■ Work order: If a line of the data below contains the string "font", copy it into your answer.
:: Dataset extract
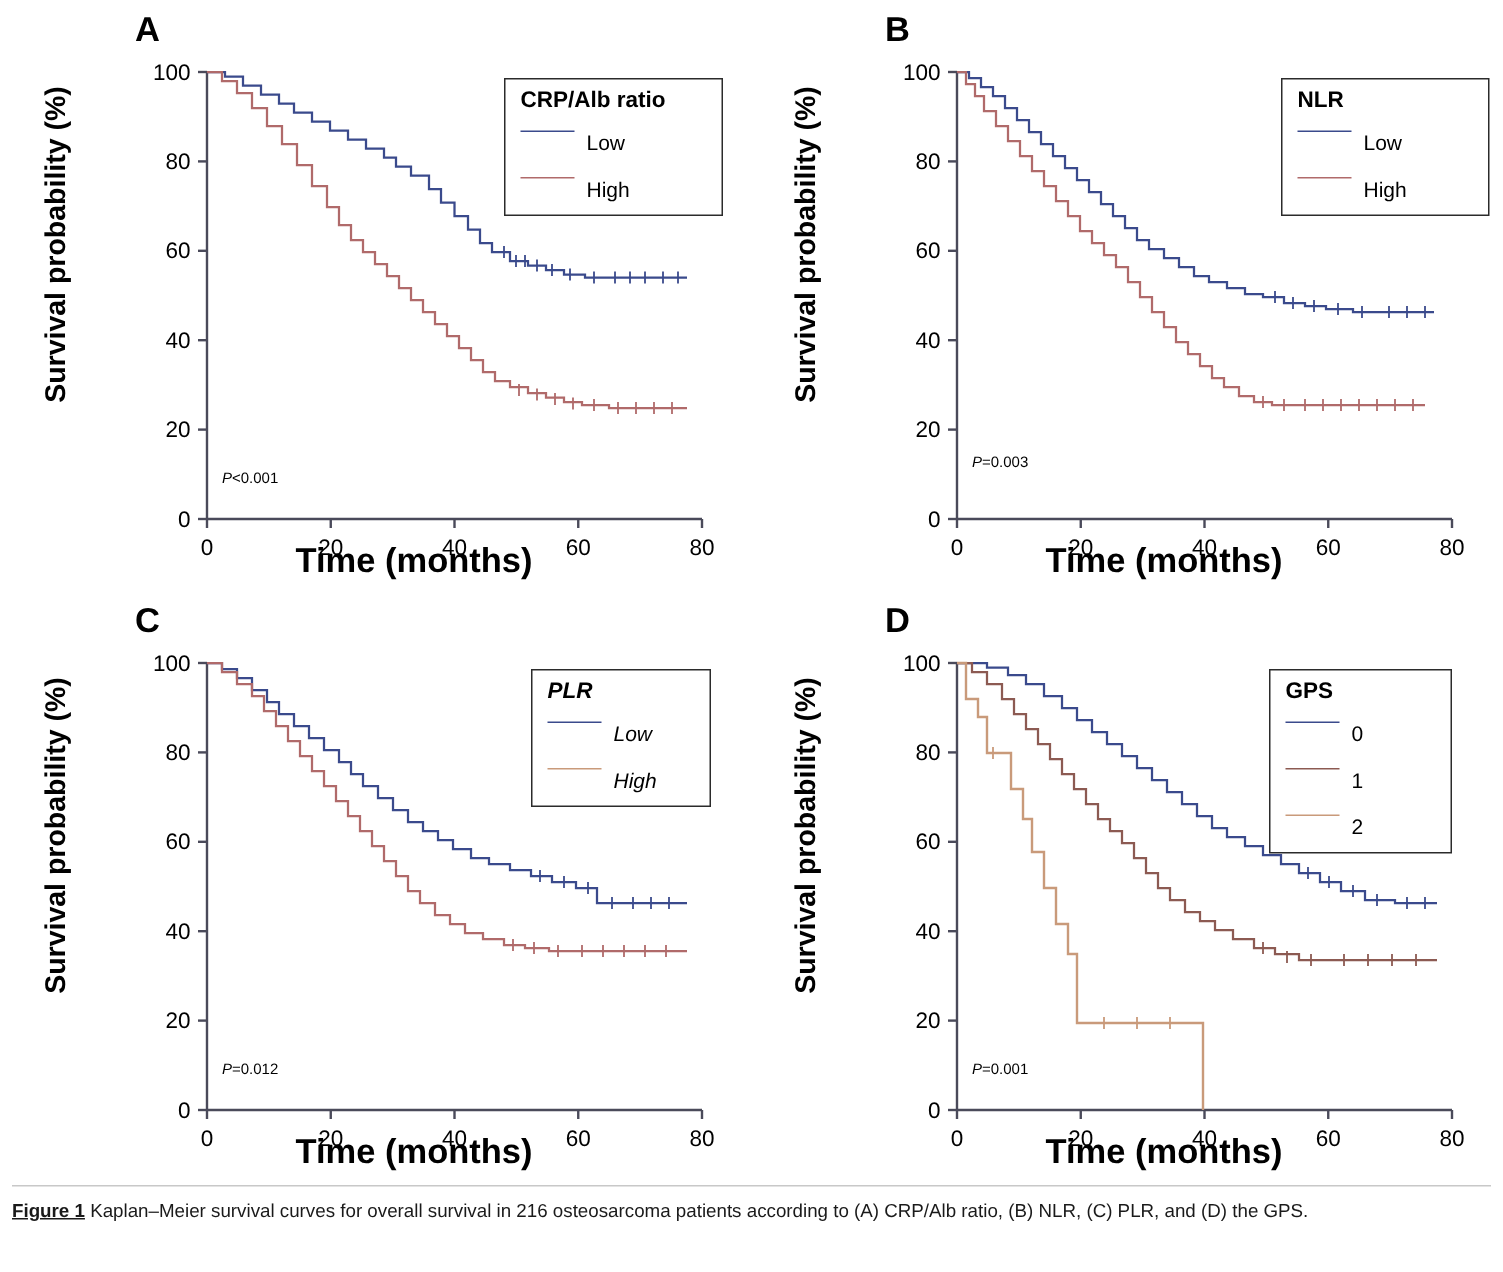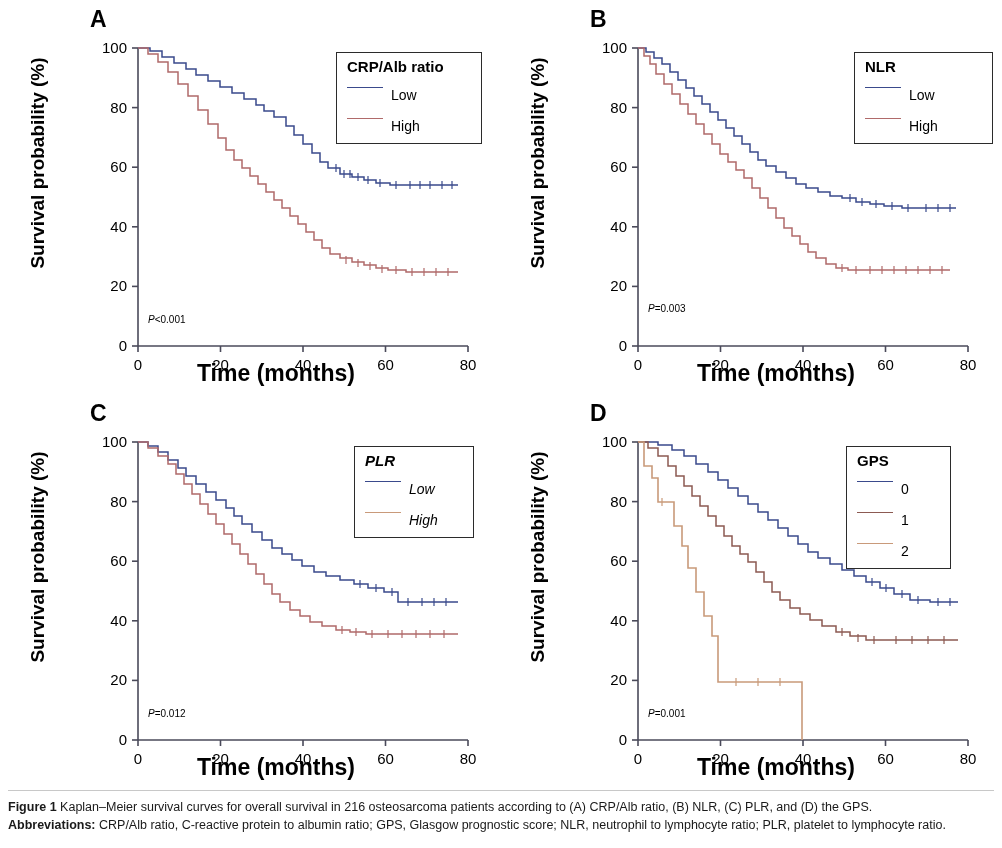--- a/index.html
+++ b/index.html
@@ -434,7 +434,7 @@
     <div class="pvalue" style="left:142px; top:312px;">
       <i>P</i><span>=0.001</span>
     </div>
-    <div class="legend" style="left:340px; top:50px; width:105px;">
+    <div class="legend" style="left:340px; top:50px; width:122px;">
       <div class="legend-title">GPS</div>
       <div class="legend-row">
         <span class="legend-swatch" style="border-top-color:#3a4a8c;"></span>

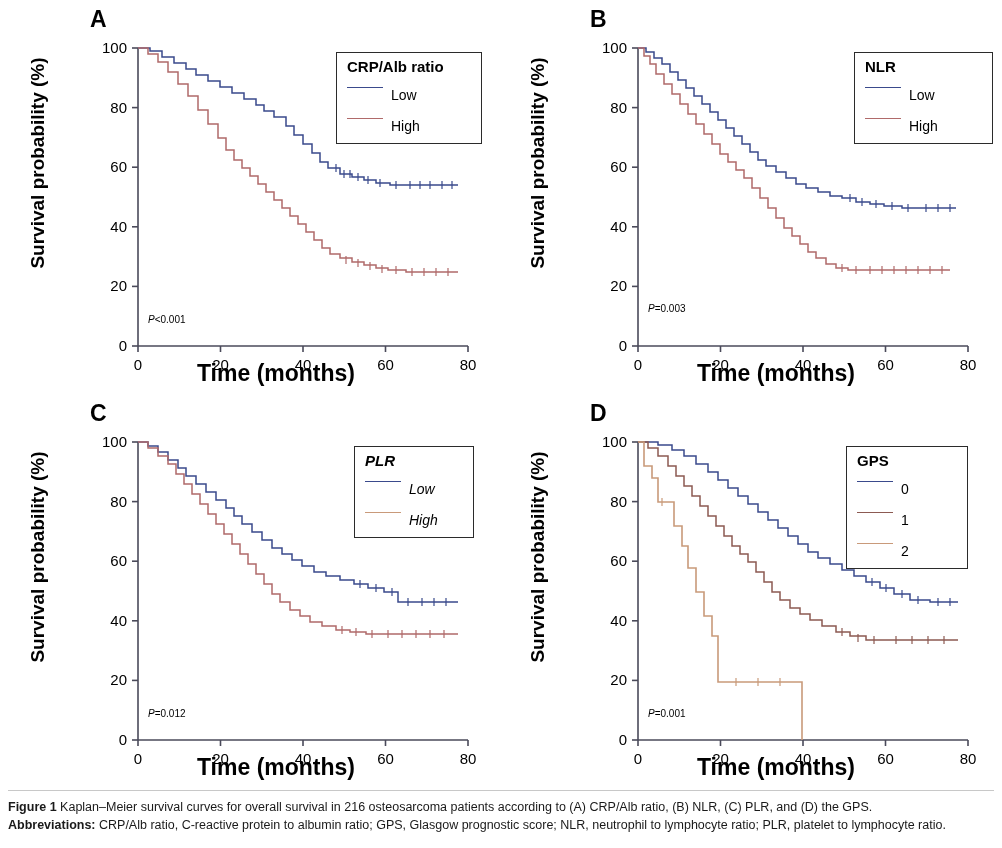--- a/index.html
+++ b/index.html
@@ -109,7 +109,7 @@
     line-height: 1.45;
     color: #1a1a1a;
   }
-  .caption b { font-weight: bold; }
+  .caption b { font-weight: bold; text-decoration: underline; }
   .caption .line { display: block; }
   .rule {
     position: absolute;

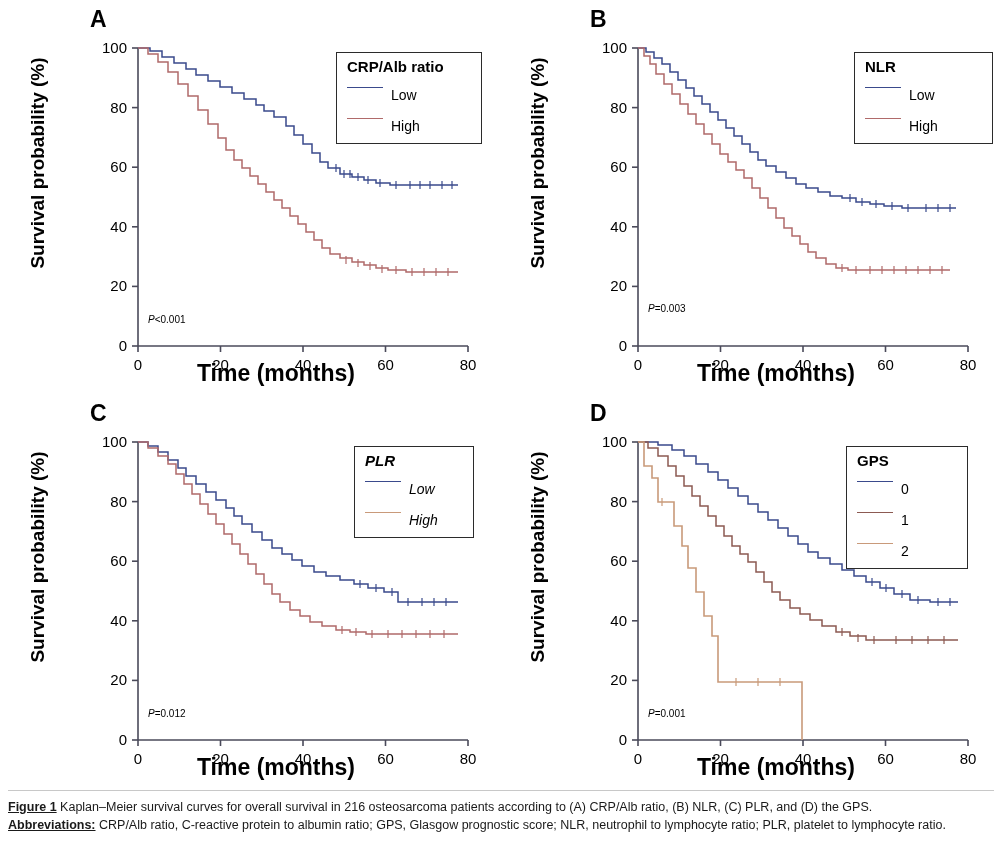--- a/index.html
+++ b/index.html
@@ -454,7 +454,6 @@
   <div class="rule"></div>
   <div class="caption">
     <span class="line"><b>Figure 1</b><span> Kaplan–Meier survival curves for overall survival in 216 osteosarcoma patients according to (A) CRP/Alb ratio, (B) NLR, (C) PLR, and (D) the GPS.</span></span>
-    <span class="line"><b>Abbreviations:</b><span> CRP/Alb ratio, C-reactive protein to albumin ratio; GPS, Glasgow prognostic score; NLR, neutrophil to lymphocyte ratio; PLR, platelet to lymphocyte ratio.</span></span>
   </div>
 </div>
::::
■ Completed task:
-  .caption b { font-weight: bold; }
+  .caption b { font-weight: bold; text-decoration: underline; }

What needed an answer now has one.